Quizá fue debido a los gritos, a los gemidos, o una mezcla de todo. Quizá porque a esa hora de la noche salían de sus escondites. La luz del encendedor del hombre barrigudo expandió las sombras de una enorme cucaracha que caminaba por la puerta a su espalda, y luego otra más, pequeña pero gorda, que caminaba en círculos meciendo su abdomen palpitante de un lado a otro. Di un salto de la impresión. La cucaracha grande chocó con la gorda, y esta cayó al piso, rebotando con el caparazón. Tras un momento de confusión, la cucaracha corrió en mi dirección.

Oh no…

Le palpitaba el abdomen.

Cuando fui consciente de mí, había emprendido la huida escaleras abajo. Corría con el corazón galopante, golpeando mi manzana. Mi mano, que seguía el camino del pasamanos, alcanzó a rozar algo pegajoso.

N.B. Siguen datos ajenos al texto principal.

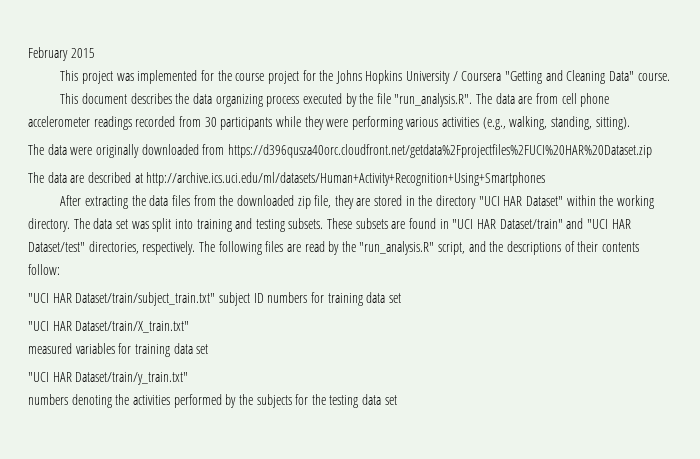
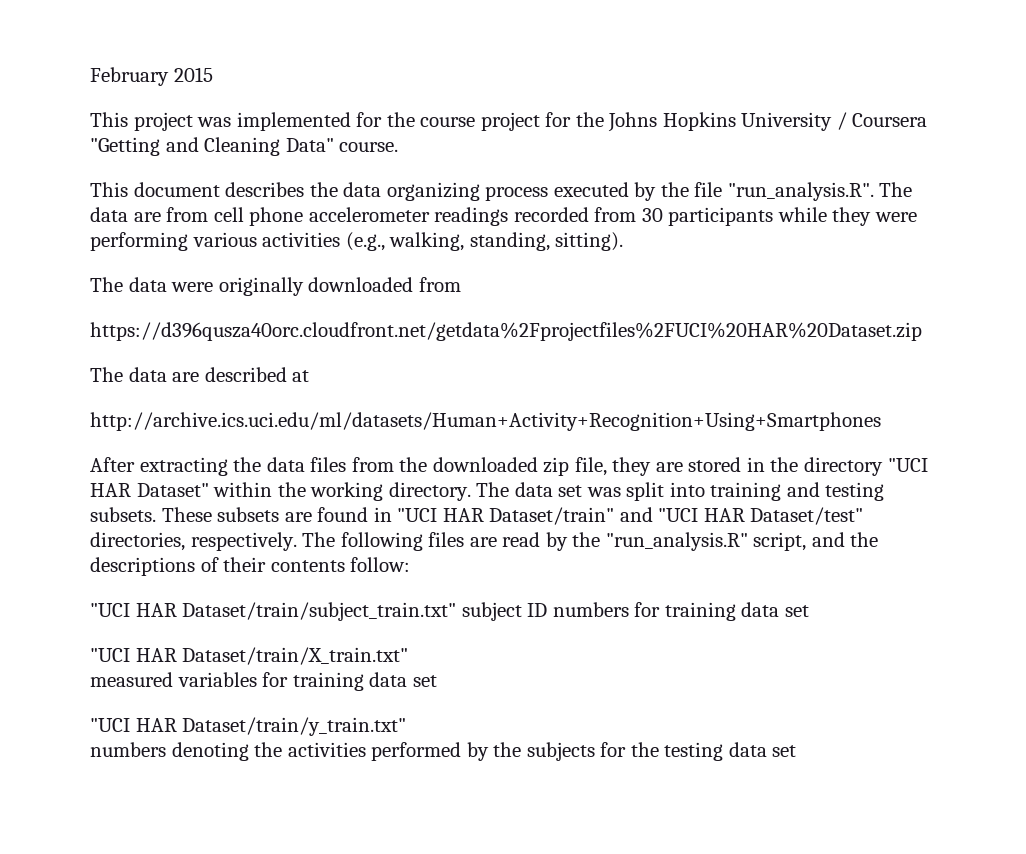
(225, 149) none -> (461, 284) //
(143, 178) none -> (310, 376) //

El abdomen le palpita y estalla.

Aquella parte encerrada de mi mente halló una filtración.

La oscuridad sucia.

Esa voz profunda, al fondo de mi cabeza.

El abdomen reventado. La bilis.

Los pasamanos. Los peldaños. Contaminados. Enjambres de cucarachas, en el techo, en las paredes, contaminados. Detrás tuyo. No mires. No te detengas, corre. El enlucido cayéndose a pedazos. Pedazos de mugre, contaminados. No te detengas no mires. Tu ritmo cardíaco. Contaminados. La puerta de acceso. Empuja ¡usa el hombro! corre, sigue corriendo ¡corre! Están detrás de ti y pueden venir más. No mires. El escozor en tu brazo. Las calles contaminadas. Insectos contaminados. Faroles contaminados. Las esporas. No mires. Tu ritmo cardíaco. El aire viciado. Los tubos de escape. Contaminados. Corre, no puedes escapar, corre, es inútil, corre, estás infestado, corre, ¿qué fue lo que acabas de chocar?, corre, de los caminos, corre, de las esporas, corre, el sonido de la cucaracha rebotando, ¡corre! El sonido de tus pies reventando uno de esos bichos, ¡corre! La bilis en tu suela, en tus manos ¡Corre! Algo pegajozo, bilis en tu mano ¡corre! ¡Hazlo! ¡Corre! Tu ritmo cardíaco ¡Contaminado! Ya es tarde ¡corre! Tu ritmo cardíaco ¡no mires! ¡tu brazo entumido! ¡ya es tarde! Tu ritmo cardíaco y tu brazo entumido, ¡corre! La cucaracha el abdomen la bilis las esporas los gérmenes tu corazón galopante, el calor, el brazo explotando, las venas negras. Es tarde. Corre. Es demasiado tarde. Corre. Estás contaminado. Detente. Pide perdón. Llora. Es demasiado tarde. Ahora.

—¿Omi-kun?

Barrí el suelo. La lata del desengrasante de hornos rodó por la avenida.

—¡Aguarda! ¡Omi-kun!

Miya. La botella de vodka, vacía, entre sus manos.

—Distráeme.

—Estás todo transpirado.

—Háblame algo. Lo que sea.

Su nombre era Miya Atsumu. A veces, extrañaba a su hermano. A veces, me dijo que necesitaba salir con otros hombres para no sentirse solo. A veces, el vodka ayudaba. A veces, el vodka no ayudaba.

Su nombre era Miya Atsumu y me cogió del brazo, y limpió mis lágrimas. Y me dijo que extrañaba a su hermano y que estaba algo ebrio y que vivía allí, e indicó una casa. Botó la botella vacía en el contenedor de vidrios, y sin dejar de hablarme, de que estaba ebrio, de que estaba solo, me preparó un baño. Me dijo que estaba ebrio. Que se sentía solo. Luego me preparó un té y desplegó un futón, y se quedó dormido.


Esto fue un (mal) intento por llevar una crisis de pánico a palabras.